En entrepôt logistique, la VGP concerne principalement le parc de chariots élévateurs et gerbeurs, souvent nombreux (de quelques unités à plusieurs dizaines selon la taille du site), ainsi que les monte-charges et éventuels ponts roulants des zones de préparation ou de maintenance. La contrainte principale est d'organiser le contrôle sans interrompre l'activité de préparation de commandes, généralement continue ou en horaires décalés (2x8, 3x8).
Équipements concernés
- Chariots élévateurs et gerbeurs
- Monte-charges
- Ponts roulants (zones techniques)
- Nacelles pour la maintenance des racks en hauteur
Spécificités du secteur
Un parc de plusieurs chariots élévateurs bénéficie généralement d'un tarif dégressif par engin lorsque le contrôleur intervient en une seule visite pour l'ensemble du site — un point à négocier explicitement lors de la demande de devis.

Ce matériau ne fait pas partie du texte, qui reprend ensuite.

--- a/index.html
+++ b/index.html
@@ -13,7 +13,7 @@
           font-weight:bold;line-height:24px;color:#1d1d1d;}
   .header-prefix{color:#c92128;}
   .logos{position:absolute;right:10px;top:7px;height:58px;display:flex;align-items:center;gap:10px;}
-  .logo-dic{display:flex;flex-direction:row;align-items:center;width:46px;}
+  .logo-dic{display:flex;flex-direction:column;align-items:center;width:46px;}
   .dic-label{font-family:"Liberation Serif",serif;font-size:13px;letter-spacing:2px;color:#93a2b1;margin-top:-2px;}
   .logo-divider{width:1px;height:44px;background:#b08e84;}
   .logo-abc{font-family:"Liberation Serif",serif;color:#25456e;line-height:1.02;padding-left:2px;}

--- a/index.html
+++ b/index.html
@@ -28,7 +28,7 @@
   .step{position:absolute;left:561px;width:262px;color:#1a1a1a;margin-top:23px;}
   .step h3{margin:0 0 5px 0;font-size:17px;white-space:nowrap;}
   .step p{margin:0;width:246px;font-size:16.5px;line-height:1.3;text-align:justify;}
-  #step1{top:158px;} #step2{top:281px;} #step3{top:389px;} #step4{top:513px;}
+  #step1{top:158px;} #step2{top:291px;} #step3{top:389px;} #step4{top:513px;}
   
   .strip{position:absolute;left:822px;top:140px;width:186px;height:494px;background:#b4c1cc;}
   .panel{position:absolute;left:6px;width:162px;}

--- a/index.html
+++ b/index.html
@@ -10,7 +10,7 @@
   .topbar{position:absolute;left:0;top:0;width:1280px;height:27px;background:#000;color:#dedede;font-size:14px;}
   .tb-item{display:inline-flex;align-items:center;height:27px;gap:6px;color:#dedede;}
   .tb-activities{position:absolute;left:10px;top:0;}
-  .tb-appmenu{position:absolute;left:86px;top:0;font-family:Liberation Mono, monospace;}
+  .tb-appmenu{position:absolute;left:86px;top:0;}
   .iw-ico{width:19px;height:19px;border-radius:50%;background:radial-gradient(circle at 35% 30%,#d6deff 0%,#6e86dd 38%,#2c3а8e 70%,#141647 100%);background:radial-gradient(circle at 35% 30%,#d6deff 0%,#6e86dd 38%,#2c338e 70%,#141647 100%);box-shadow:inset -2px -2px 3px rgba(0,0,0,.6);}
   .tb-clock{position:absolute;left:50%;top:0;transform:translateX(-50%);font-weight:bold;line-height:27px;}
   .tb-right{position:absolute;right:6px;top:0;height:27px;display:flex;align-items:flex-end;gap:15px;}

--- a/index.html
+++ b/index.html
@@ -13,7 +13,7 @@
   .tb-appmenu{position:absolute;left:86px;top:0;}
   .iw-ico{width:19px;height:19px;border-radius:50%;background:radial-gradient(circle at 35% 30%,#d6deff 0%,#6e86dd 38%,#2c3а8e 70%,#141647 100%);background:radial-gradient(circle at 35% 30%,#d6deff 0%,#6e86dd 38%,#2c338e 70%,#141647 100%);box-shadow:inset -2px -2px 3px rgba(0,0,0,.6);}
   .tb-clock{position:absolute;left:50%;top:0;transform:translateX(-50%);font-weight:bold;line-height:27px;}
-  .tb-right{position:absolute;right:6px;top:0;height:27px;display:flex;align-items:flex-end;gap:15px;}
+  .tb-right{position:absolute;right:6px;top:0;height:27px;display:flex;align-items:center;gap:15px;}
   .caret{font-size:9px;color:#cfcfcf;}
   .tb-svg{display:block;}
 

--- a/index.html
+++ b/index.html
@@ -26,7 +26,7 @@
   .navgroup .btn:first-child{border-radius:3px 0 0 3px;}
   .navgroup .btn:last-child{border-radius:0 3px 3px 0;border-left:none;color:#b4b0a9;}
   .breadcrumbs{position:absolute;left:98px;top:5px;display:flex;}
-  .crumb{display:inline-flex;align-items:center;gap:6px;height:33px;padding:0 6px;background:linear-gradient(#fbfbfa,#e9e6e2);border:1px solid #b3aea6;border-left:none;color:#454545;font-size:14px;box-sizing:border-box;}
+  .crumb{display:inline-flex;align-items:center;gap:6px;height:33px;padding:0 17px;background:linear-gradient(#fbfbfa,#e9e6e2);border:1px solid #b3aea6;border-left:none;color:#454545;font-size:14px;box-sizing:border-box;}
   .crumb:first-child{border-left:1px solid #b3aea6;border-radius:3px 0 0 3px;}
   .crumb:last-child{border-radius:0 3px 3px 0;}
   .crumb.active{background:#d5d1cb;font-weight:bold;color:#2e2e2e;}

Les entrepôts fonctionnant en horaires décalés doivent également prévoir une fenêtre d'immobilisation par engin (30 à 60 minutes en moyenne) compatible avec les pics d'activité, souvent en creux de nuit ou tôt le matin.
Comment organiser vos VGP
La plupart des exploitants d'entrepôt organisent leurs VGP par vagues, en immobilisant successivement une partie du parc pendant que le reste continue d'assurer l'activité. Tenir un tableau de suivi des échéances par numéro de chariot (avec alertes 30 jours avant échéance) évite les ruptures de conformité sur un parc important.